One friend of mine in particular has been challenging me to say why the Women’s Center spends any of its clearly finite time and energy on organizing an observance of the Transgender Day of Remembrance. That question no doubt deserves some extended reflection and comment. Here, however, are some preliminary thoughts:
Because this year some people died too soon, because someone hated them to death because of their gender, or how they lived it.
Because transgender people are real people, created in the image of God, and because every person’s life is unique and precious to God, and because anti-transgender murder denies both those things.
Because the killers of transgender people often go to great lengths to obliterate the memory of these people, so preserving that memory is an act of solidarity and resistance.
Because we affirm that no one’s life is disposable or not worth mourning and honoring.
Because whether or not we are transgender ourselves, transgender people are our neighbors, relatives, friends, colleagues, students, teachers, parishioners, pastors – that is, valued and valuable members of our world.
Because the “gender” in transgender concerns everyone; gender issues are women’s issues.
Because we are working for a world in which no one becomes the victim of deadly violence for refusing to conform to someone’s expectation of what is proper for a man or a woman.
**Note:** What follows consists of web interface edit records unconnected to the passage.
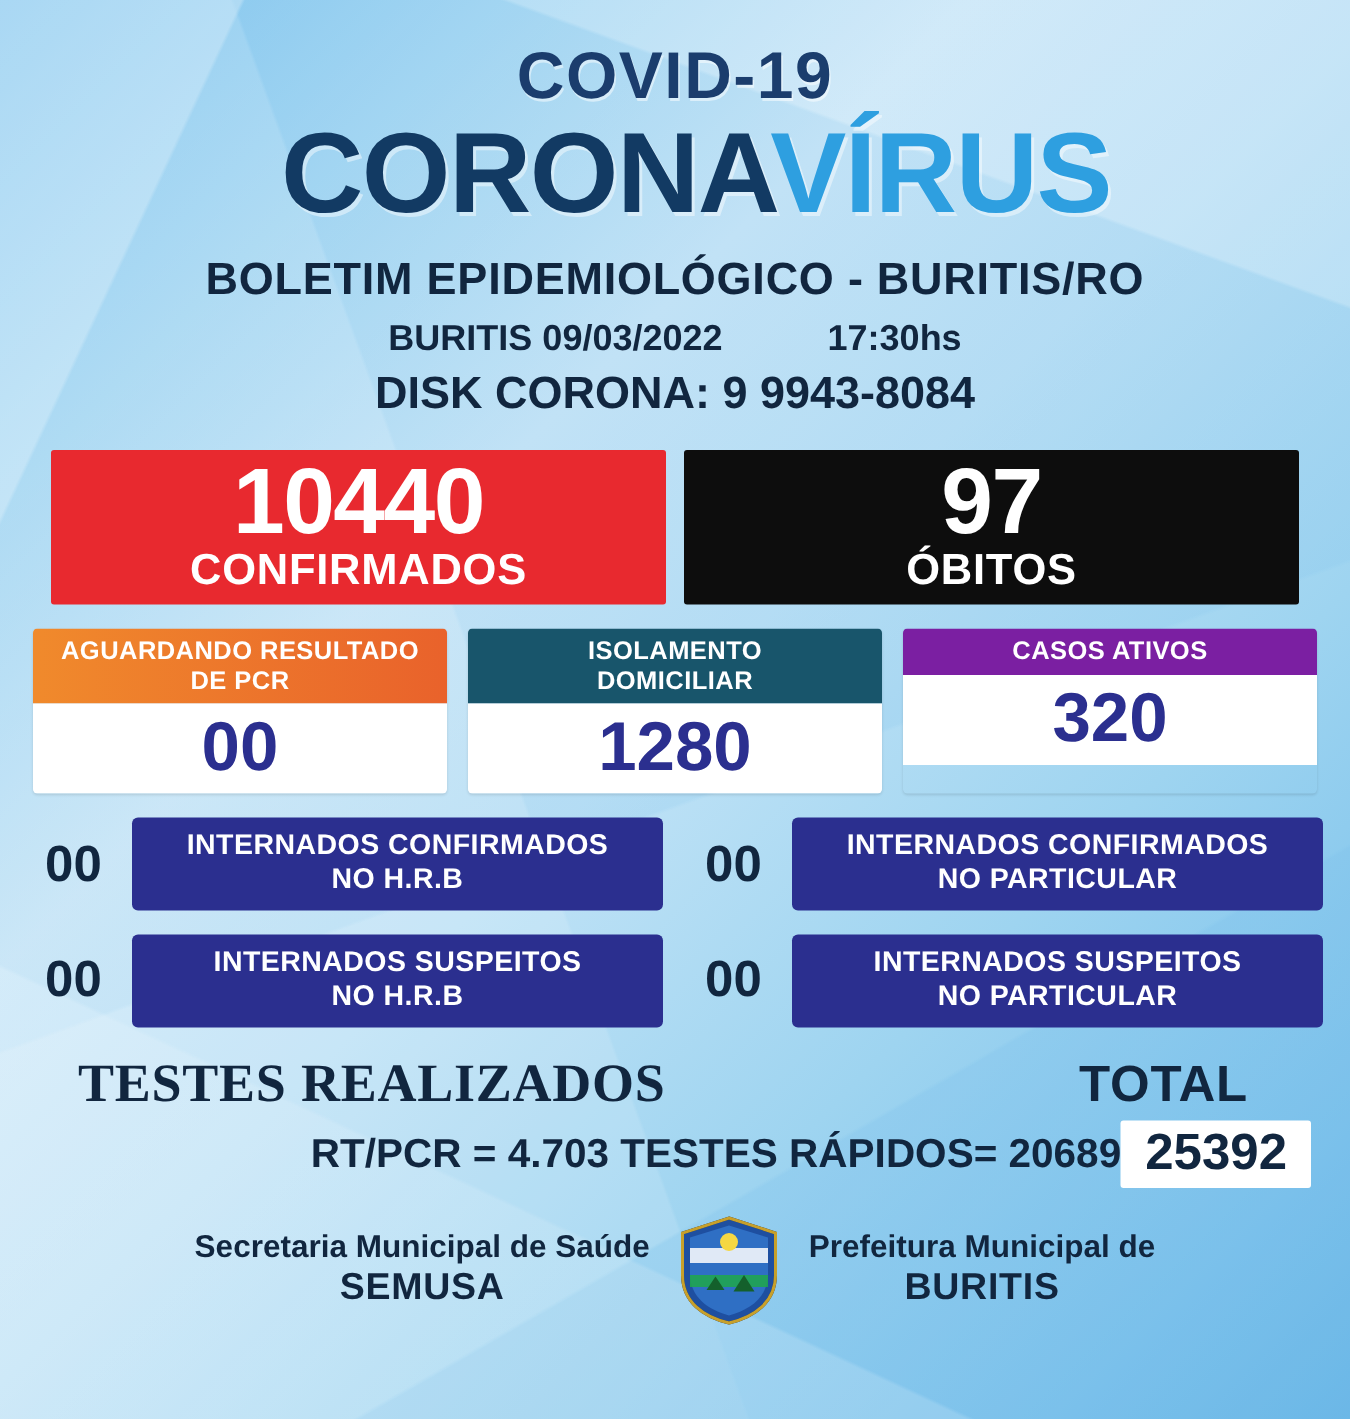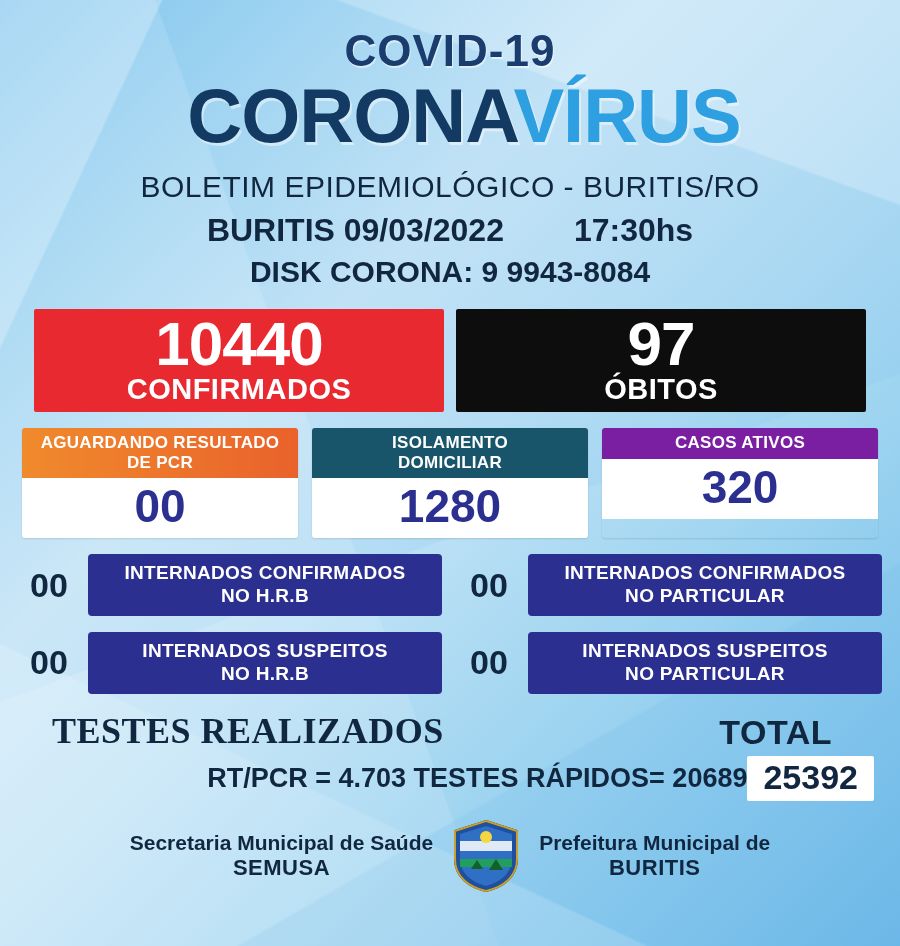--- a/index.html
+++ b/index.html
@@ -55,28 +55,28 @@
     margin-top: 2px;
     letter-spacing: -1px;
     text-shadow: 2px 3px 0 rgba(255,255,255,.45);
     padding-left: 28px;
   }
   .corona-dark { color: #123a63; }
   .corona-light { color: #2e9fe0; }
 
   .boletim {
     font-size: 30px;
-    font-weight: normal;
+    font-weight: bold;
     color: #11263f;
     margin-top: 16px;
     letter-spacing: .5px;
   }
   .city-line {
     margin-top: 8px;
-    font-size: 32px;
+    font-size: 24px;
     font-weight: bold;
     color: #11263f;
     display: flex;
     justify-content: center;
     gap: 70px;
   }
   .disk-line {
     margin-top: 6px;
     font-size: 30px;
     font-weight: bold;
@@ -249,21 +249,21 @@
   }
   .foot-col {
     text-align: center;
     color: #11263f;
   }
   .foot-col .l1 {
     font-size: 21px;
     font-weight: bold;
   }
   .foot-col .l2 {
-    font-size: 22px;
+    font-size: 25px;
     font-weight: bold;
     letter-spacing: .5px;
   }
   .crest {
     width: 70px;
     height: 74px;
     position: relative;
     flex: 0 0 auto;
   }
 </style>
Because difference is not defect; because the idea that there is a right and a wrong way to have or live gender, and that the current norm is that right way, is a mistake.
Because it is not yet totally obvious enough to everyone why the Women’s Center supports the Transgender Day of Remembrance.
Because we are working for a time when the reasons the Women’s Center would support the Transgender Day of Remembrance are obvious, but the observance itself is no longer necessary – because people no longer die from anti-transgender violence.